Aim of the exercise
For the listing that follows, give again exactly the lines from the one with "(513, 444) none" to the one with "[16,28,318,43] [16,50,227,65] Bioinformatics", including both.

═══ Available data ═══

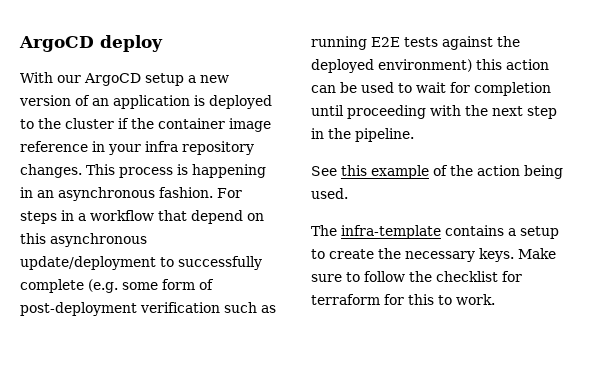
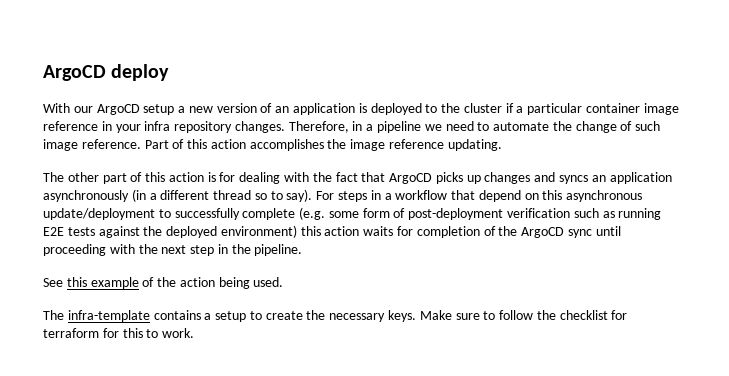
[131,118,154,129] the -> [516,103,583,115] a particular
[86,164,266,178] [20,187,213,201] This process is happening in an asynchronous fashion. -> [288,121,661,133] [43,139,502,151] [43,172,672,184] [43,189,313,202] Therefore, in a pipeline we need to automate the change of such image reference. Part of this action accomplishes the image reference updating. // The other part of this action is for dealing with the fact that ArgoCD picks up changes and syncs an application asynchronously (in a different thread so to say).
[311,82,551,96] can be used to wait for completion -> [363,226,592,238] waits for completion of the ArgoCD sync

═══
═══ Available data ═══

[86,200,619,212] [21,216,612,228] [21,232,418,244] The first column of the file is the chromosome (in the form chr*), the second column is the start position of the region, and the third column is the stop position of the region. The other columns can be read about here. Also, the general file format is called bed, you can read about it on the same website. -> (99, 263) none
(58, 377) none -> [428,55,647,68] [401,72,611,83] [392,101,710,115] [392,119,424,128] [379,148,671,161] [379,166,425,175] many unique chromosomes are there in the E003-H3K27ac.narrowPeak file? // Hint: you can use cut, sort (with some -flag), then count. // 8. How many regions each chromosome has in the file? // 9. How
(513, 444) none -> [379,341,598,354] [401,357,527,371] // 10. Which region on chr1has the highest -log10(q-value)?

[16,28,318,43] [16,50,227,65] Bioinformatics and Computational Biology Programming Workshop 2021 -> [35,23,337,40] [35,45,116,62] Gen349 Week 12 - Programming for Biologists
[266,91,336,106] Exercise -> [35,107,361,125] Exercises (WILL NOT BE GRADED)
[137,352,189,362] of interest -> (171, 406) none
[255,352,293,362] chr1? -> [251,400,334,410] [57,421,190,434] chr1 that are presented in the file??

═══

Output for this task
(513, 444) none -> [379,341,598,354] [401,357,527,371] // 10. Which region on chr1has the highest -log10(q-value)?

[16,28,318,43] [16,50,227,65] Bioinformatics and Computational Biology Programming Workshop 2021 -> [35,23,337,40] [35,45,116,62] Gen349 Week 12 - Programming for Biologists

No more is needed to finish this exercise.